Introduction
The following class provides two extensions to the .NET Enumerable
class:
- Standard deviation calculation.
- Outlier removal using a k-sigma filter (which of course becomes a three-sigma rule for k=3).
See http://en.wikipedia.org/wiki/Three_sigma_rule for some basics. Please use the message board below to post suggestions or report bugs.
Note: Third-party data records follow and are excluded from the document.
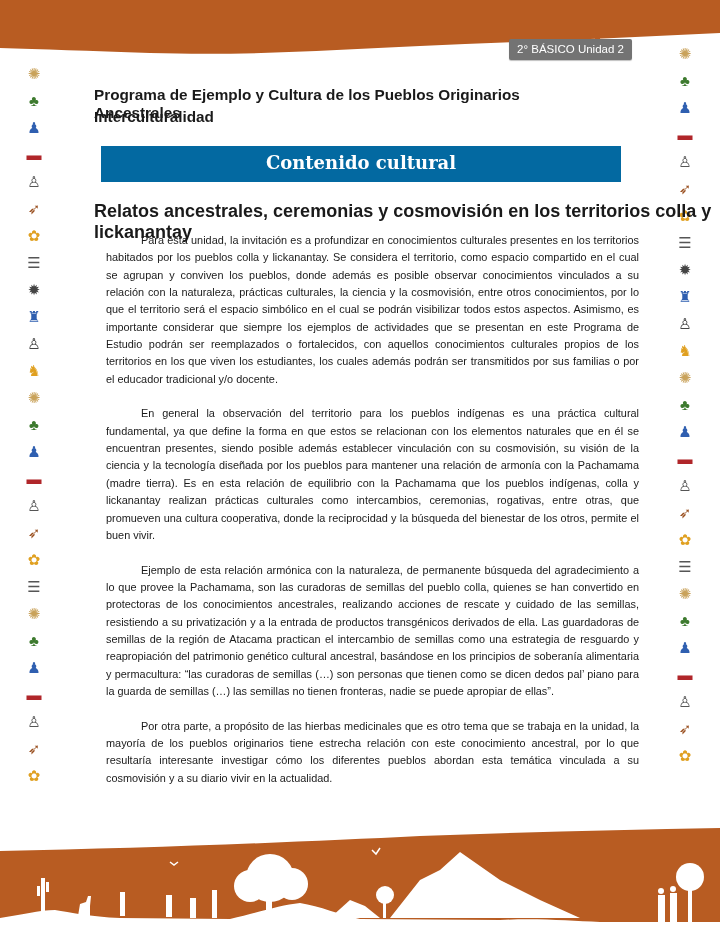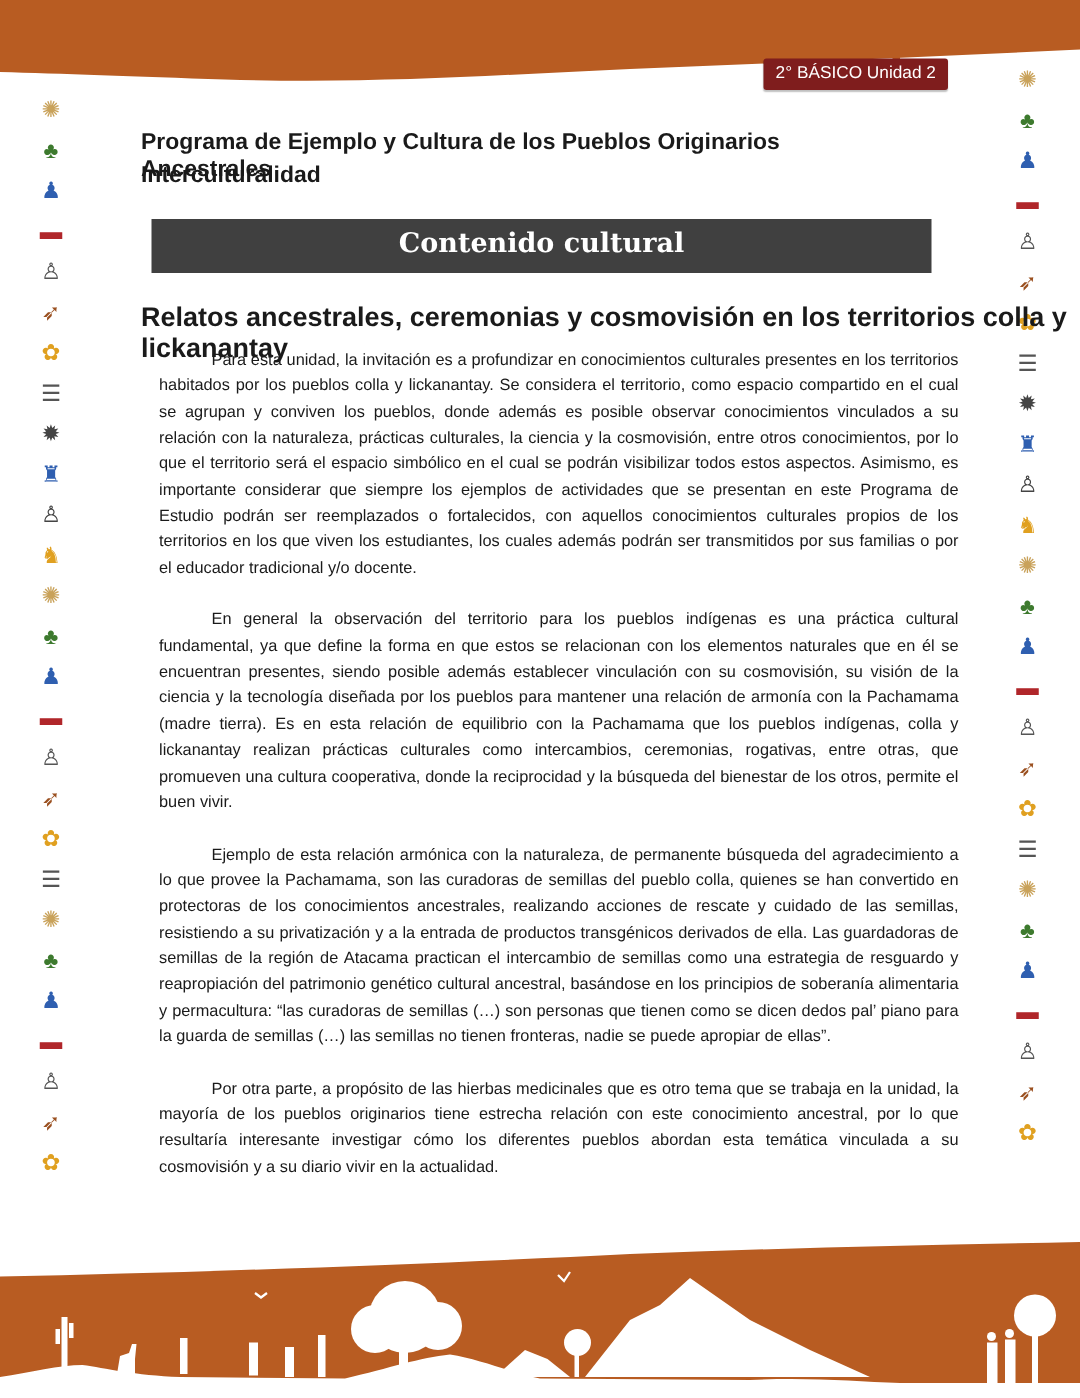--- a/index.html
+++ b/index.html
@@ -1,26 +1,26 @@
 <!DOCTYPE html>
 <html><head>
 <meta charset="utf-8">
 <style>
   html,body{margin:0;padding:0;background:#ffffff;}
   body{width:720px;height:932px;position:relative;overflow:hidden;font-family:"Liberation Sans","DejaVu Sans",sans-serif;color:#1a1a1a;}
   .header-band{position:absolute;left:0;top:0;width:720px;height:60px;}
-  .unit-tag{position:absolute;left:509px;top:39px;width:123px;height:21px;background:#7f1d1d;border-radius:2px;color:#fff;font-size:11.5px;line-height:21px;text-align:center;box-shadow:0 1px 1px rgba(0,0,0,.25);}
+  .unit-tag{position:absolute;left:509px;top:39px;width:123px;height:21px;background:#737373;border-radius:2px;color:#fff;font-size:11.5px;line-height:21px;text-align:center;box-shadow:0 1px 1px rgba(0,0,0,.25);}
   .unit-stem{position:absolute;left:595px;top:28px;width:5px;height:12px;background:#b85c22;}
   .side-col{position:absolute;top:60px;width:30px;}
   .side-col.left{left:19px;}
   .side-col.right{left:670px;top:40px;}
   .side-icon{width:30px;height:27px;display:flex;align-items:center;justify-content:center;font-size:15px;line-height:1;}
   .title1{position:absolute;left:94px;top:86px;width:480px;font-weight:bold;font-size:15.3px;color:#1a1a1a;}
   .title2{position:absolute;left:94px;top:108px;width:532px;text-align:left;font-weight:bold;font-size:15.3px;}
-  .banner{position:absolute;left:101px;top:146px;width:520px;height:36px;background:#404040;color:#fff;font-family:"DejaVu Serif","Liberation Serif",serif;font-weight:bold;font-size:18px;line-height:34px;text-align:center;}
+  .banner{position:absolute;left:101px;top:146px;width:520px;height:36px;background:#0369a1;color:#fff;font-family:"DejaVu Serif","Liberation Serif",serif;font-weight:bold;font-size:18px;line-height:34px;text-align:center;}
   .section-title{position:absolute;left:94px;top:201px;font-weight:bold;font-size:18px;}
   .body-text{position:absolute;left:106px;top:232px;width:533px;font-size:10.9px;line-height:17.35px;text-align:justify;}
   .body-text p{margin:0 0 17.35px 0;text-indent:35px;}
   .footer-band{position:absolute;left:0;top:825px;width:720px;height:107px;}
 </style>
 </head>
 <body>
 
 <svg class="header-band" viewBox="0 0 720 60" preserveAspectRatio="none">
   <path d="M0,0 H720 V33 C620,38 520,42 420,46 C330,50 250,56 150,53 C90,51 40,49 0,48 Z" fill="#b85c22"></path>

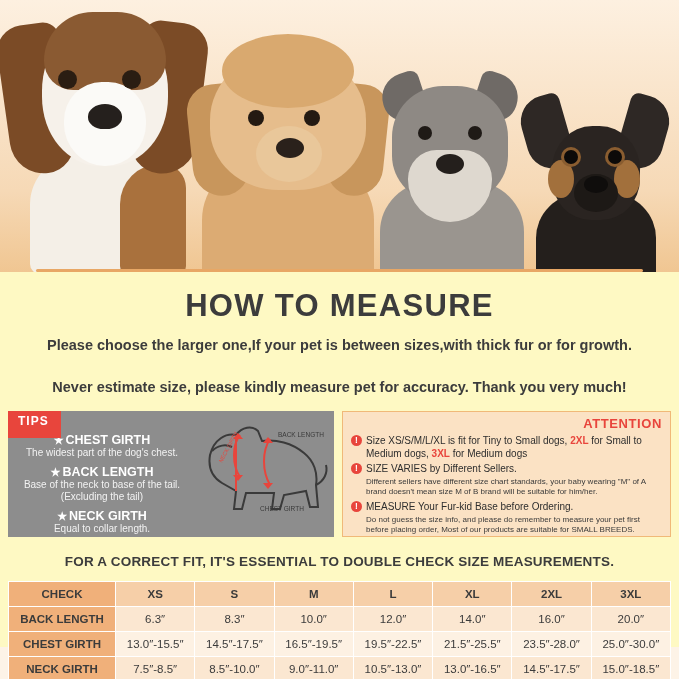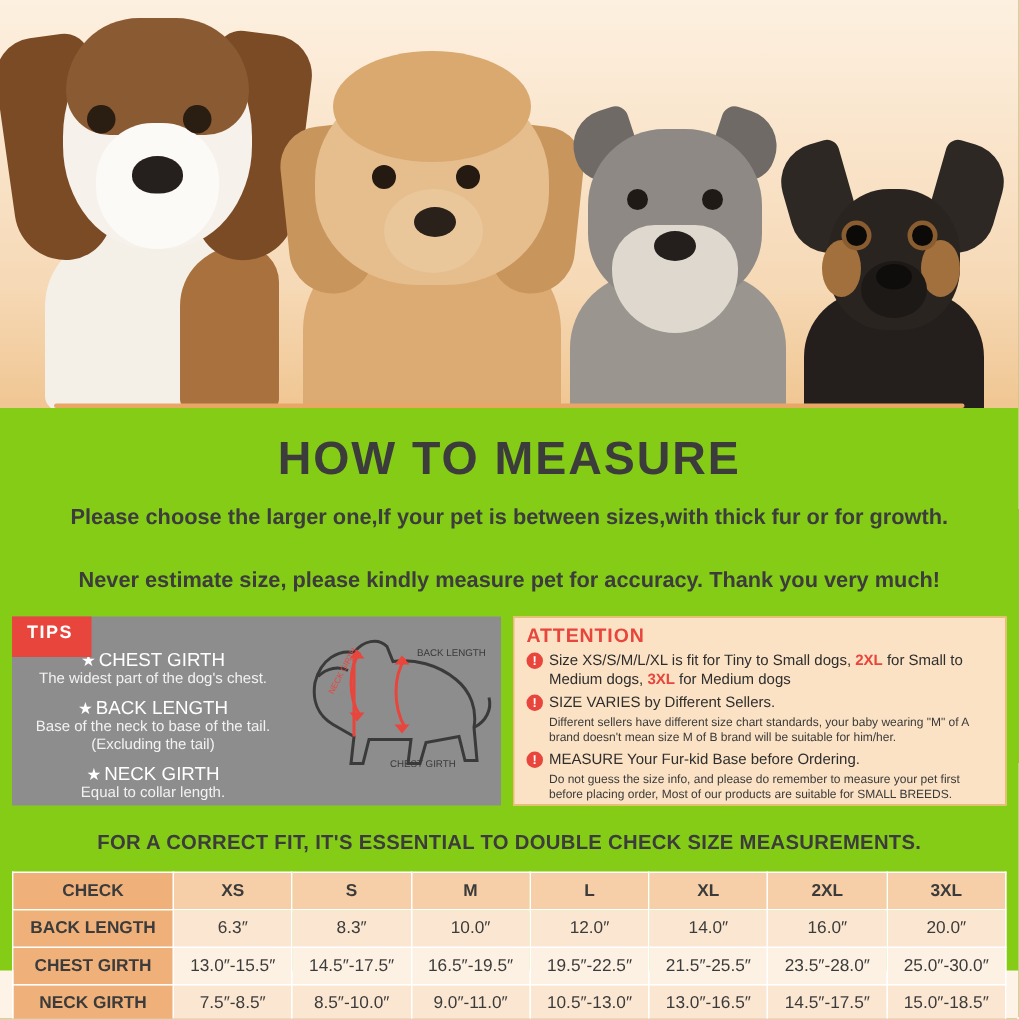--- a/index.html
+++ b/index.html
@@ -10,21 +10,21 @@
     width: 679px;
     height: 679px;
     background: #fdf3e7;
     font-family: "Liberation Sans", sans-serif;
     overflow: hidden;
   }
   .page {
     position: relative;
     width: 679px;
     height: 647px;
-    background: #84cc16;
+    background: #fef9c3;
   }
 
   
   .hero {
     position: relative;
     width: 679px;
     height: 272px;
     background: linear-gradient(180deg, #fdf0e0 0%, #f6d9b6 70%, #f0c692 100%);
     overflow: hidden;
   }
@@ -238,21 +238,21 @@
     padding: 3px 12px 10px 10px;
   }
   .tips-text {
     width: 184px;
     padding: 22px 0 0 4px;
     text-align: center;
   }
   .tip-item { margin-bottom: 5px; }
   .tip-head {
     font-size: 12.5px;
-    font-weight: normal;
+    font-weight: bold;
     color: #ffffff;
   }
   .tip-star { font-size: 11px; margin-right: 2px; }
   .tip-desc {
     font-size: 10px;
     color: #f2f2f2;
     line-height: 1.25;
     text-align: center;
   }
   .tips-figure {
@@ -261,21 +261,21 @@
   }
   .attention {
     flex: 1;
     margin-left: 8px;
     background: #fbe2c4;
     border: 1px solid #f0b978;
     padding: 4px 8px 6px 8px;
     box-sizing: border-box;
   }
   .attention-title {
-    text-align: left;
+    text-align: right;
     color: #e8453c;
     font-weight: bold;
     font-size: 13px;
     letter-spacing: 0.6px;
     margin-bottom: 3px;
   }
   .att-row {
     display: flex;
     align-items: flex-start;
     margin-bottom: 2px;

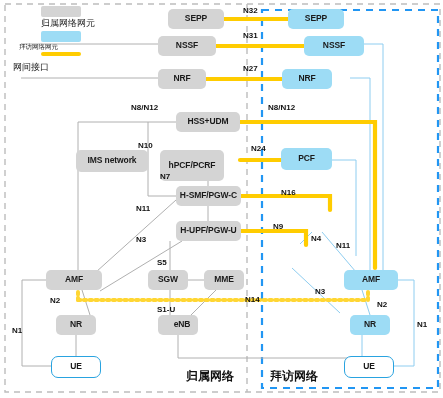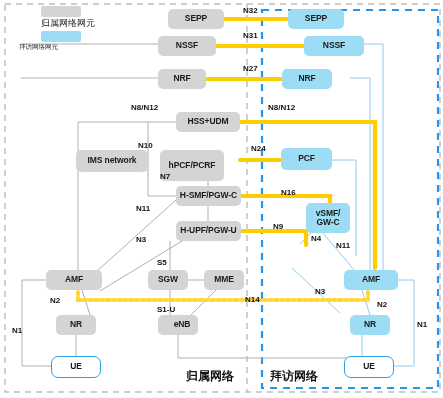--- a/index.html
+++ b/index.html
@@ -113,20 +113,24 @@
 
   <div class="legend">
     <div class="lg-row">
       <span class="lg-sw gray" style="top:0"></span>
       <span class="lg-txt big" style="left:36px;top:11px">归属网络网元</span>
     </div>
     <div class="lg-row">
       <span class="lg-sw blue" style="top:3px"></span>
       <span class="lg-txt" style="left:14px;top:15px;font-size:6.5px">拜访网络网元</span>
     </div>
+    <div class="lg-row">
+      <span class="lg-line" style="top:2px"></span>
+      <span class="lg-txt big" style="left:8px;top:11px">网间接口</span>
+    </div>
   </div>
 
   <div class="node home" style="left:168px;top:9px;width:56px;height:20px;">SEPP</div>
   <div class="node visit" style="left:288px;top:9px;width:56px;height:20px;">SEPP</div>
 
   <div class="node home" style="left:158px;top:36px;width:58px;height:20px;">NSSF</div>
   <div class="node visit" style="left:304px;top:36px;width:60px;height:20px;">NSSF</div>
 
   <div class="node home" style="left:158px;top:69px;width:48px;height:20px;">NRF</div>
   <div class="node visit" style="left:282px;top:69px;width:50px;height:20px;">NRF</div>
@@ -134,22 +138,20 @@
   <div class="node home" style="left:176px;top:112px;width:64px;height:20px;">HSS+UDM</div>
 
   <div class="node home" style="left:160px;top:150px;width:64px;height:31px;">hPCF/PCRF</div>
   <div class="node visit" style="left:281px;top:148px;width:51px;height:22px;">PCF</div>
 
   <div class="node home" style="left:76px;top:150px;width:72px;height:22px;">IMS network</div>
 
   <div class="node home" style="left:176px;top:186px;width:65px;height:20px;">H-SMF/PGW-C</div>
   <div class="node home" style="left:176px;top:221px;width:65px;height:20px;">H-UPF/PGW-U</div>
 
-  <div class="node visit" style="left:306px;top:203px;width:44px;height:30px;white-space:pre-line;">vSMF/
-GW-C</div>
 
   <div class="node home" style="left:46px;top:270px;width:56px;height:20px;">AMF</div>
   <div class="node home" style="left:148px;top:270px;width:40px;height:20px;">SGW</div>
   <div class="node home" style="left:204px;top:270px;width:40px;height:20px;">MME</div>
 
   <div class="node home" style="left:56px;top:315px;width:40px;height:20px;">NR</div>
   <div class="node home" style="left:158px;top:315px;width:40px;height:20px;padding-left:8px;">eNB</div>
 
   <div class="node ue" style="left:51px;top:356px;width:50px;height:22px;">UE</div>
Have fun!
Using the code
Source code:
using System;
using System.Collections.Generic;
using System.Linq;
public static class StandardDeviationEnumerableExtensions
{
public static double StandardDeviation<T>(
this IEnumerable<T> enumerable, Func<T, double> selector)
{
double sum = 0;
double average = enumerable.Average(selector);
int N = 0;
foreach (T item in enumerable)
{ double diff= selector(item) - average;
sum += diff*diff;
N++;
}
return N == 0 ? 0 : Math.Sqrt(sum / N);
}
public static IEnumerable<T> SkipOutliers<T>(
this IEnumerable<T> enumerable, double k, Func<T, double> selector)
{
double sum = 0;
double average = enumerable.Average(selector);
int N = 0;
foreach (T item in enumerable)
{ double diff = selector(item) - average;
sum += diff*diff;
N++;
}
double SD = N == 0 ? 0 : Math.Sqrt(sum / N);
double delta = k * SD;
foreach (T item in enumerable)
{
if (Math.Abs(selector(item) - average) <= delta)
yield return item;
}
}
}
Usage:
IEnumerable<double> results = new double[] { 1, 1.1, 1.2, 0.9, 2, 0.8 };
double[] filtered;
filtered = results.SkipOutliers(k: 3, selector: result => result).ToArray();
filtered = results.SkipOutliers(k: 2, selector: result => result).ToArray();
filtered = results.SkipOutliers(k: 0.1, selector: result => result).ToArray();
filtered = filtered.SkipOutliers(k: 0, selector: result => result).ToArray();
So, with k parameter you can adjust how strict the filtering is. If k==0, then only those elements which are equal to an average are yielded. However, do not use k==0 because doubles should not be tested for equality in this way.
History
- 2013-06-03 -- Original version posted.
- 2013-06-04 -- Possible unwanted division by zero bug-fix.